Problem details – Output the line with "- Searched Doctor Results" and every following line to the end of the material, exactly as they appear.
*** Opening of Data ***
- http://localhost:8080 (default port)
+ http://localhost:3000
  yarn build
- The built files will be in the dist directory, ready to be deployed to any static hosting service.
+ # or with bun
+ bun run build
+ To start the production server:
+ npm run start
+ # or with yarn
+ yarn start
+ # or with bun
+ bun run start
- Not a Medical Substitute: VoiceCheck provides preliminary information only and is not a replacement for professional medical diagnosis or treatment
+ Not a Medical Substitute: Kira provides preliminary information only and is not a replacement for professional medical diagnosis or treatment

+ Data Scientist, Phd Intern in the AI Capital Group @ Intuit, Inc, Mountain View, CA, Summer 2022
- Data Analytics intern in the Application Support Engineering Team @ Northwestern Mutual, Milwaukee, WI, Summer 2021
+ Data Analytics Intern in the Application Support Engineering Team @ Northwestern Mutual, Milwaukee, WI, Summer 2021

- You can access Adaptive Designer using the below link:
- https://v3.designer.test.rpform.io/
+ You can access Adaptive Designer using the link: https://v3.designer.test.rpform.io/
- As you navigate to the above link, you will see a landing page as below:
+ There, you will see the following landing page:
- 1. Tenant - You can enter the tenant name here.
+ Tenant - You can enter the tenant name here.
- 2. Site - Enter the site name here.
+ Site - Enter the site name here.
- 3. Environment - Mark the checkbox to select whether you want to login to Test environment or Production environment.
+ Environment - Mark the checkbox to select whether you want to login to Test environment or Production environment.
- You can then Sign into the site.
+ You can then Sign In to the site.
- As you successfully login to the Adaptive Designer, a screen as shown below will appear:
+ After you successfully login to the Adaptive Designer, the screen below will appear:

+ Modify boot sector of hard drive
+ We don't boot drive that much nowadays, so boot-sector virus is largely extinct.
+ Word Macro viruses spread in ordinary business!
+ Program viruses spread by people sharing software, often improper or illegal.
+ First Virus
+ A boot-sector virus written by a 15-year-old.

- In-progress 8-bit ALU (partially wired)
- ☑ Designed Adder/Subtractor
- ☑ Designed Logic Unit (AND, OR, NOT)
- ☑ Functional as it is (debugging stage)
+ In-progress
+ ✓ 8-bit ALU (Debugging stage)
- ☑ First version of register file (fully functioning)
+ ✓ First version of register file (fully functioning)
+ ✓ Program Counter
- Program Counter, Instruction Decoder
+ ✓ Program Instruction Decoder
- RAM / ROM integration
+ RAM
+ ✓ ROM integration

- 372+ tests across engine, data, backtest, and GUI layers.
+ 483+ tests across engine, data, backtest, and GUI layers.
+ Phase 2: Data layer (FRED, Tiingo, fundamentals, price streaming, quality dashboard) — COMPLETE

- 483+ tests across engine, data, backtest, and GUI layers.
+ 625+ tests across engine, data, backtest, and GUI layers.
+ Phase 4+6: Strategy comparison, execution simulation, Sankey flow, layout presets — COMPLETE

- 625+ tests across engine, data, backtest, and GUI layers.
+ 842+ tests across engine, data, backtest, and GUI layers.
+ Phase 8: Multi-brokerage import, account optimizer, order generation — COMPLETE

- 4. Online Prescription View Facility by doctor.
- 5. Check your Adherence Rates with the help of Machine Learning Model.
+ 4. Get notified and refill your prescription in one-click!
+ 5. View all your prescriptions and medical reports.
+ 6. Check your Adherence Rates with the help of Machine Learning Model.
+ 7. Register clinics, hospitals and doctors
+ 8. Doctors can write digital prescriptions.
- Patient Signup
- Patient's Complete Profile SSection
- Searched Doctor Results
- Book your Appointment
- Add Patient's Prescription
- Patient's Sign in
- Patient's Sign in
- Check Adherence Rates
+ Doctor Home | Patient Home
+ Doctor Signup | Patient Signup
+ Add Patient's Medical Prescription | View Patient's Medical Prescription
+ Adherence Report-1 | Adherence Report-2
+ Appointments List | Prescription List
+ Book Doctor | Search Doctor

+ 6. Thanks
*** Close of Data ***
Written solution –
- Searched Doctor Results
- Book your Appointment
- Add Patient's Prescription
- Patient's Sign in
- Patient's Sign in
- Check Adherence Rates
+ Doctor Home | Patient Home
+ Doctor Signup | Patient Signup
+ Add Patient's Medical Prescription | View Patient's Medical Prescription
+ Adherence Report-1 | Adherence Report-2
+ Appointments List | Prescription List
+ Book Doctor | Search Doctor

+ 6. Thanks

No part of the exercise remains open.